▶ Available data

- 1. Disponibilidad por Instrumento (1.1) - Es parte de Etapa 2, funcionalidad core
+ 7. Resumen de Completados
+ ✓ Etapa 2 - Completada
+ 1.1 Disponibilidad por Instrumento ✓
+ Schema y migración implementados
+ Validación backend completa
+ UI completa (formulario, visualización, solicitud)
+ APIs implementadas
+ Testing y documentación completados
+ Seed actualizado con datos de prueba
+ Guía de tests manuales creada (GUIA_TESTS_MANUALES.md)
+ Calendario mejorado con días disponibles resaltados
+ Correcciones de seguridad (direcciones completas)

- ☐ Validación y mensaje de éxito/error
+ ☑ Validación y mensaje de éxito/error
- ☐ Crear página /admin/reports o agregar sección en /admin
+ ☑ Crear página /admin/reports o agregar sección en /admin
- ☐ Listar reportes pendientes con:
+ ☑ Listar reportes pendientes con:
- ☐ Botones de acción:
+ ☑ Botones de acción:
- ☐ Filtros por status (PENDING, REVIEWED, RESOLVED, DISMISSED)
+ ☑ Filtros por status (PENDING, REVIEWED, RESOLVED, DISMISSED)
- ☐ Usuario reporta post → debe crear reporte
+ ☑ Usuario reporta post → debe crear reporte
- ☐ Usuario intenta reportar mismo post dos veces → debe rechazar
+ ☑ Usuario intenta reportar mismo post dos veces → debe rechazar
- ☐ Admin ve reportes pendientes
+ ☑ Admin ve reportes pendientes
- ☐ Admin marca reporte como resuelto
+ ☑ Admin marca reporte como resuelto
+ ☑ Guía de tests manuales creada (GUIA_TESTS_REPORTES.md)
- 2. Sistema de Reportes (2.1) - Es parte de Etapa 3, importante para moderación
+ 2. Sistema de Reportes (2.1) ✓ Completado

* * *

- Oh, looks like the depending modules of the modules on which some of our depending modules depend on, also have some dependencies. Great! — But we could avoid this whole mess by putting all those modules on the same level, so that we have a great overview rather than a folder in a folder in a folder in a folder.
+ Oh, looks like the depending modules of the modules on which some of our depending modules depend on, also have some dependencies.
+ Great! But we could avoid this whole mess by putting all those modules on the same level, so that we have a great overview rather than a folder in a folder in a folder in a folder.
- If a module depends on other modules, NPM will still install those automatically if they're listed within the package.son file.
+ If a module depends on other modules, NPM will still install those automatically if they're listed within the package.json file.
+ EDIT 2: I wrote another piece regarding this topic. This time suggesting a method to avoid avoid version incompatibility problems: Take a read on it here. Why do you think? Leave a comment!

---

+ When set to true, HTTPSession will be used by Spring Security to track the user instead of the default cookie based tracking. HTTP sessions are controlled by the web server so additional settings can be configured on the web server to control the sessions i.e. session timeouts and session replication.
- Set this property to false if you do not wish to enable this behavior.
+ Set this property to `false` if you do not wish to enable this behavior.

▶ Action item
From the line holding "Validación backend completa" to the line holding "- ☐ Crear página", inclusive, restate each line above exactly as written.

▶ The answer
+ Validación backend completa
+ UI completa (formulario, visualización, solicitud)
+ APIs implementadas
+ Testing y documentación completados
+ Seed actualizado con datos de prueba
+ Guía de tests manuales creada (GUIA_TESTS_MANUALES.md)
+ Calendario mejorado con días disponibles resaltados
+ Correcciones de seguridad (direcciones completas)

- ☐ Validación y mensaje de éxito/error
+ ☑ Validación y mensaje de éxito/error
- ☐ Crear página /admin/reports o agregar sección en /admin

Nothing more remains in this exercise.